Reviewed by Aug 27, 2020| Updated on
Target risk assets are a class of assets that are not covered under the coverage of a reinsurance treaty or insurance policy because of a particular risk they possess. A different reinsurance treaty or insurance policy is needed to include the target risk asset.
Breaking Down Target Risk
When an insurer is underwriting an insurance policy, it accepts to indemnify the insured from damages and losses that arise due to particular risks and threats. The insured will pay a premium for the risk that he is going to assume in exchange for the assurance of the insurer covering the same.
The insurance company will determine the price of the premium depending on the experience of prior losses and estimation of the probable severity and frequency of the losses that may happen in future.
The insurance company can arrive at a conclusion that particular assets are at a greater risk than others and can leave them out from the coverage of insurance policies.

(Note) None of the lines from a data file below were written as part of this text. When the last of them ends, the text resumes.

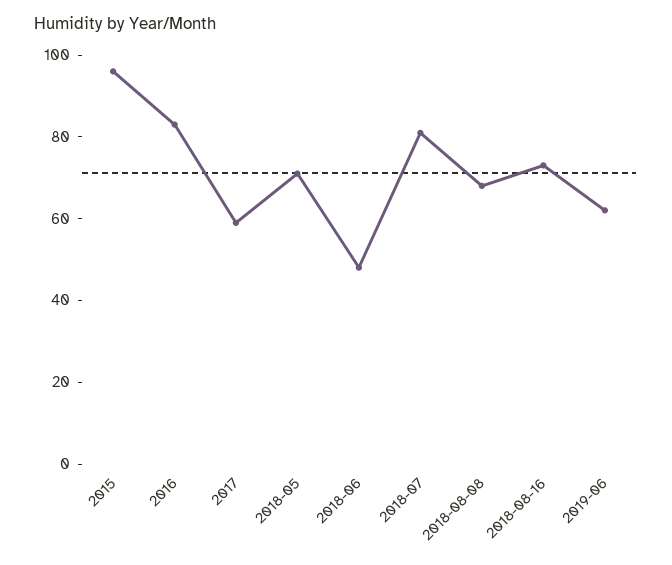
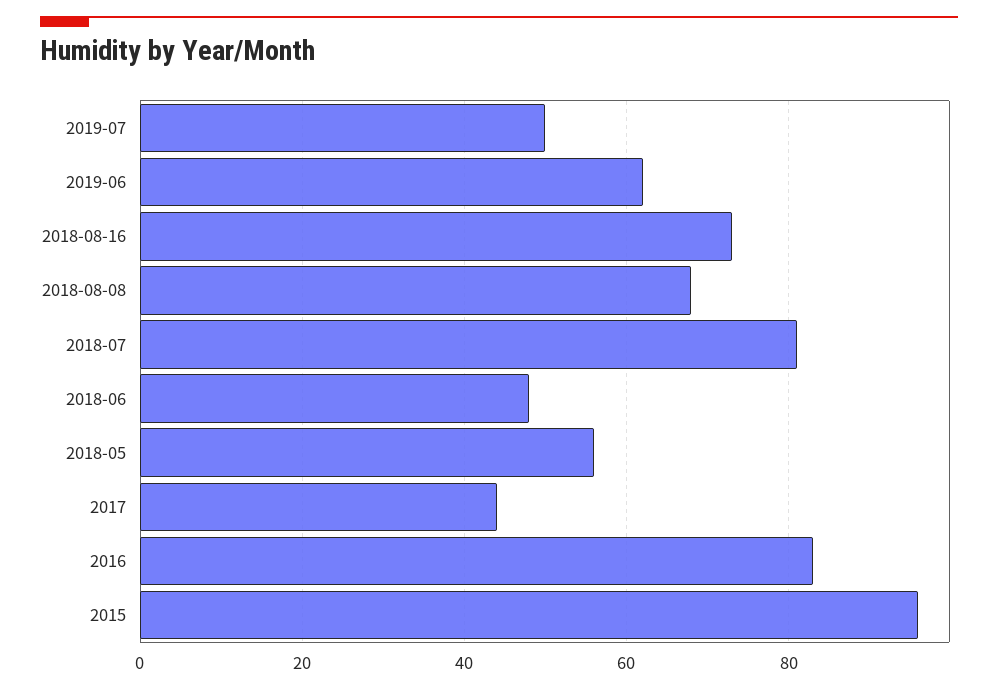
2017: 60 -> 45
2018-05: 70 -> 55
2019-07: none -> 50

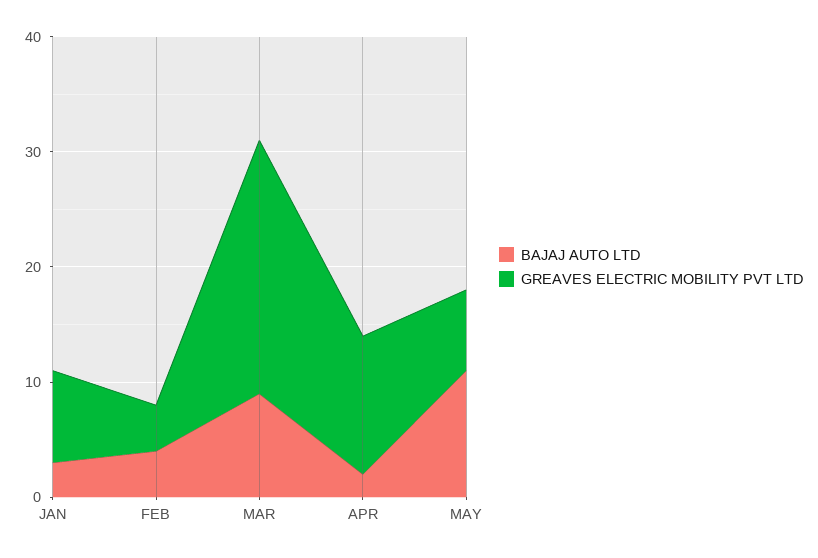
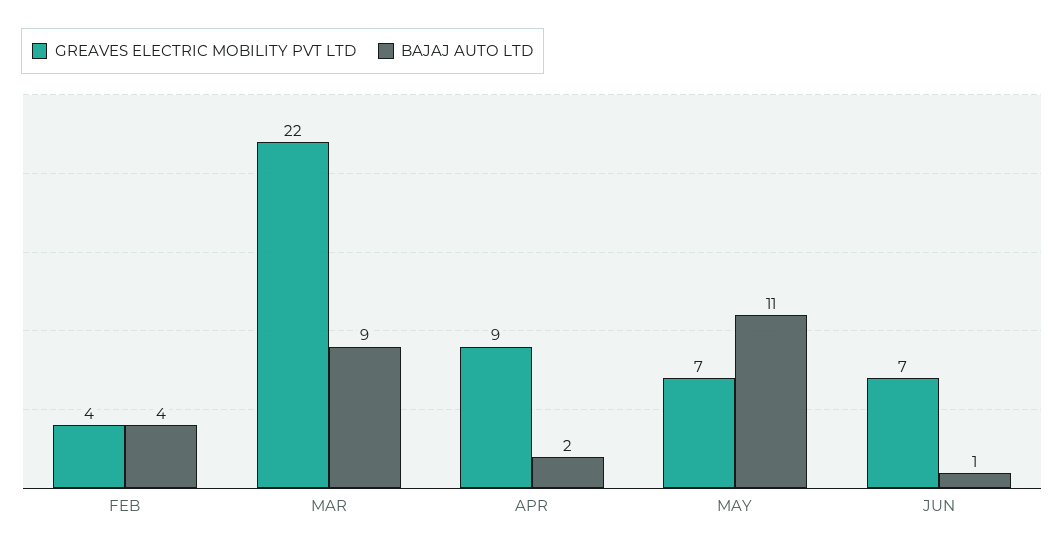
BAJAJ AUTO LTD, JAN: 3 -> none
GREAVES ELECTRIC MOBILITY PVT LTD, JAN: 8 -> none
GREAVES ELECTRIC MOBILITY PVT LTD, APR: 12 -> 9
GREAVES ELECTRIC MOBILITY PVT LTD, JUN: none -> 7
BAJAJ AUTO LTD, JUN: none -> 1

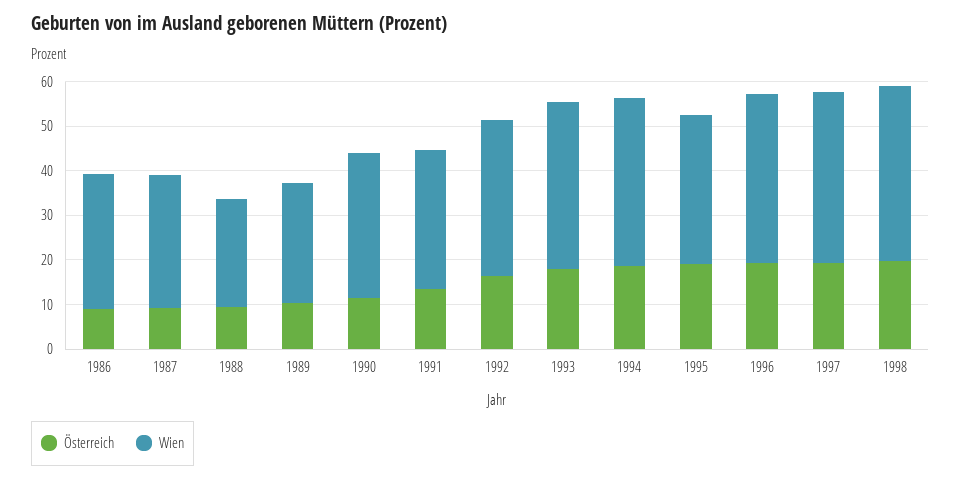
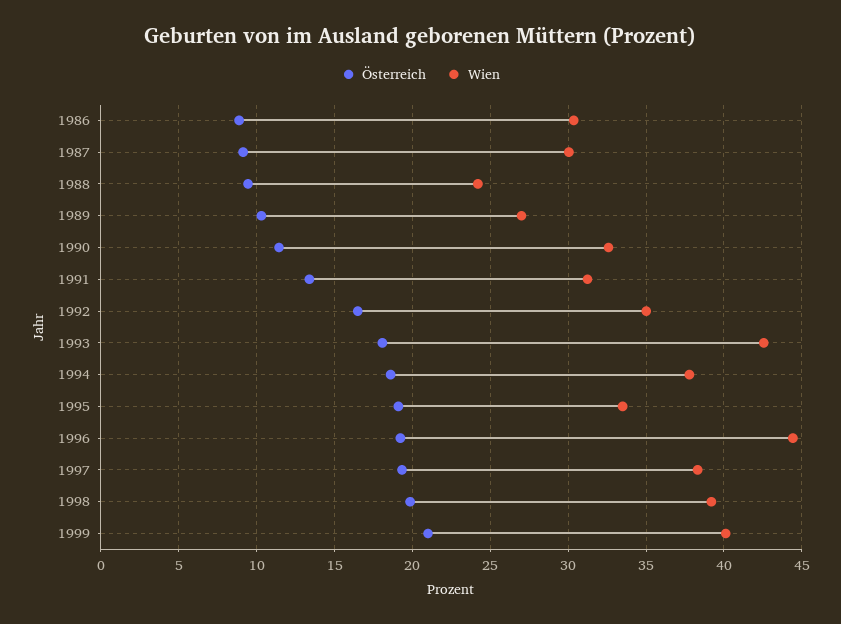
Wien, 1993: 38 -> 42.5
Wien, 1996: 38 -> 44.5
Österreich, 1999: none -> 21
Wien, 1999: none -> 40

These assets are termed the target risk because the insurer will particularly have determined these for the exclusion.
The exclusionary language in the field of insurance will create a forbidden category of assets that need different reinsurance or insurance cover. The kind of assets falling under the target risk category are generally costly to be substituted or assets that are highly prone to creating considerably high claims of liability.
For instance, a house owner insurance policy can leave out interior designs as the value of the items used are relatively very high and are more likely to get hampered. The overall cost of these items may exceed the price of other items in the house put together. A municipal corporation beginning with a property reinsurance treaty may go on to see that the flyovers and bridges are excluded as the cost to replace the same is very high.